La tenue de cette rencontre, sans consultation du chef de la diplomatie israélienne, a révélé publiquement les tiraillements qui agitent la coalition gouvernementale de Benjamin Netanyahu.
MM. Netanyahu et Lieberman se sont vus à la résidence du Premier ministre à Jérusalem pour évoquer les entretiens de mercredi à Bruxelles entre le ministre turc des Affaires étrangères Ahmet Davutoglu et le ministre israélien du Commerce Binyamin Ben Eliezer, dont M. Lieberman n'avait pas été avisé.

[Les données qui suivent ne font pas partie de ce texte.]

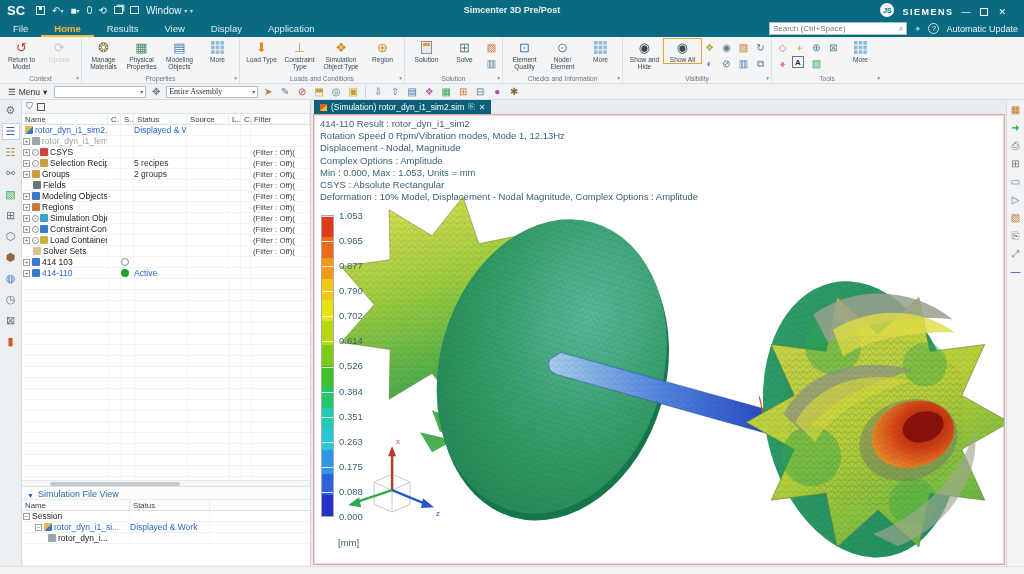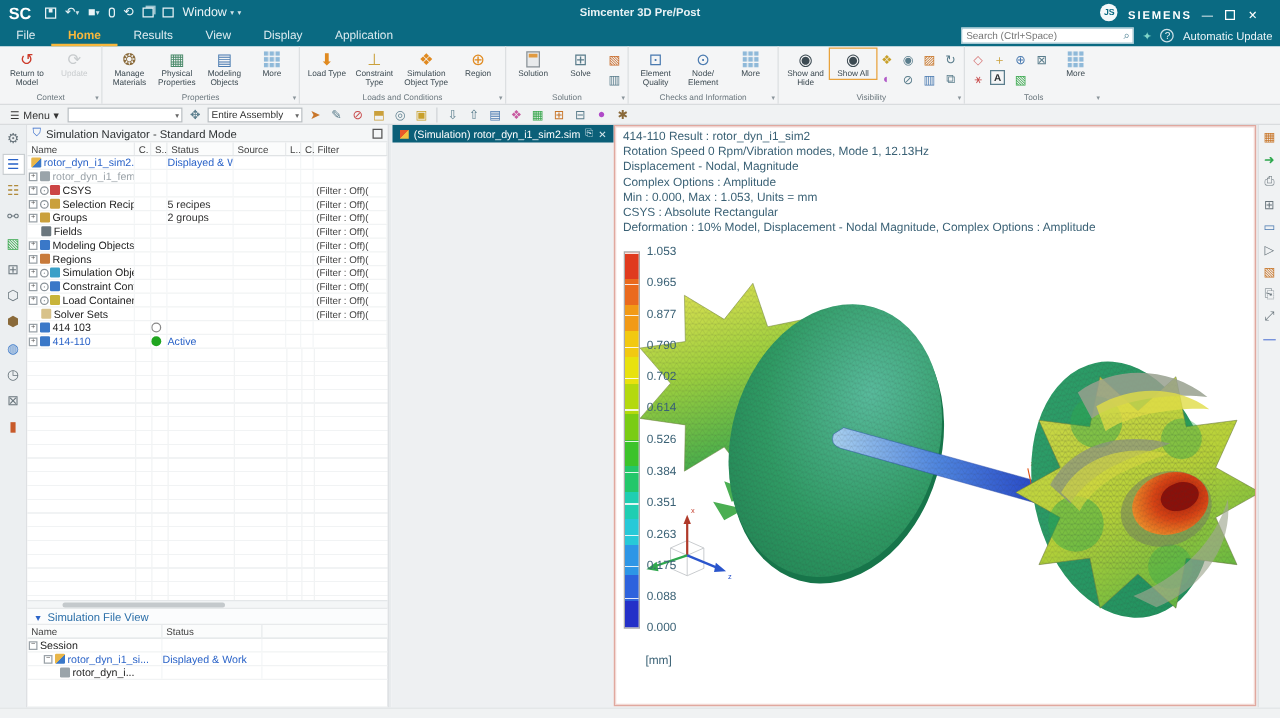--- a/index.html
+++ b/index.html
@@ -364,7 +364,7 @@
         <span class="ccar">▾</span>
       </span>
     <span class="tbi">✥</span>
-    <span class="combo" style="width:76px;">
+    <span class="combo" style="width:92px;font-family:Liberation Serif, serif;">
         <span class="cv">Entire Assembly</span>
         <span class="ccar">▾</span>
       </span>

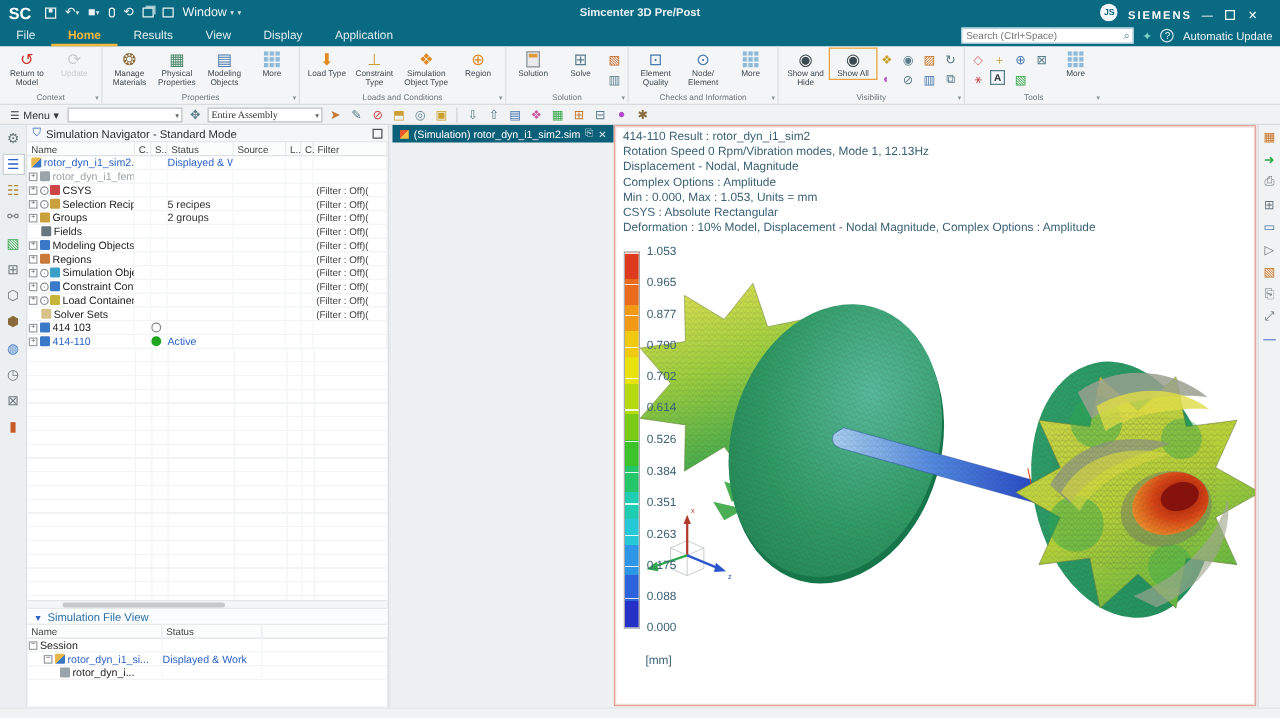--- a/index.html
+++ b/index.html
@@ -406,7 +406,6 @@
     <div id="navpanel">
       <div class="pheader">
         <span class="picon">⛉</span>
-        <span class="ptitle">Simulation Navigator - Standard Mode</span>
         <span class="pmax"></span>
       </div>
       <div class="colhead">

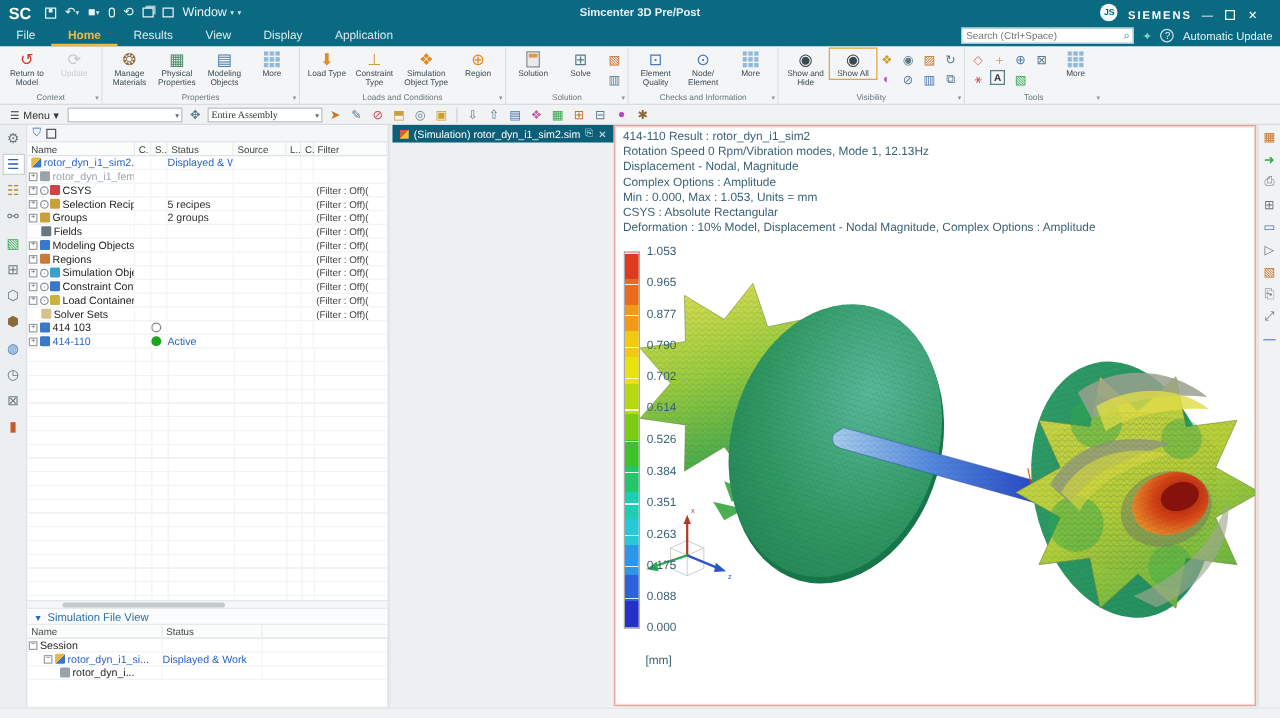--- a/index.html
+++ b/index.html
@@ -112,7 +112,7 @@
 
   
   #gap { width:2px; background:#e8ebed; flex:0 0 auto; }
-  #viewwrap { flex:1; display:flex; flex-direction:row; min-width:0; background:#eef0f2; }
+  #viewwrap { flex:1; display:flex; flex-direction:column; min-width:0; background:#eef0f2; }
   #vtabs { height:14px; display:flex; align-items:flex-end; background:#e8ecee; flex:0 0 auto; }
   .vtab { height:14px; background:#0b5f78; color:#fff; display:flex; align-items:center; gap:4px; padding:0 6px; font-size:8.5px; margin-left:1px; }
   .vtab .tic { width:7px; height:7px; background:linear-gradient(135deg,#e85a2a 50%,#f2c040 50%); }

Aucun communiqué n'a été publié à l'issue de cet entretien, mais les deux dirigeants sont convenus qu'il s'agissait d'une "erreur" et M. Netanyahu s'est engagé à mieux se coordonner avec son ministre, selon les mêmes sources.
M. Lieberman, représentant de la droite ultranationaliste au sein du gouvernement, s'était indigné dans un communiqué contre "une insulte aux normes de comportement communément acceptées et un coup sévère à la confiance entre le ministre des Affaires étrangères et le Premier ministre".
Le bureau de M. Netanyahu avait invoqué "des raisons techniques" pour expliquer l'absence de coordination avec le ministère des Affaires étrangères.
La rencontre de Bruxelles était la première de ce niveau depuis l'arraisonnement le 31 mai par la marine israélienne d'une flottille internationale qui tentait de forcer le blocus de Gaza, au cours duquel neuf Turcs avaient été tués, déclenchant une grave crise entre les deux pays.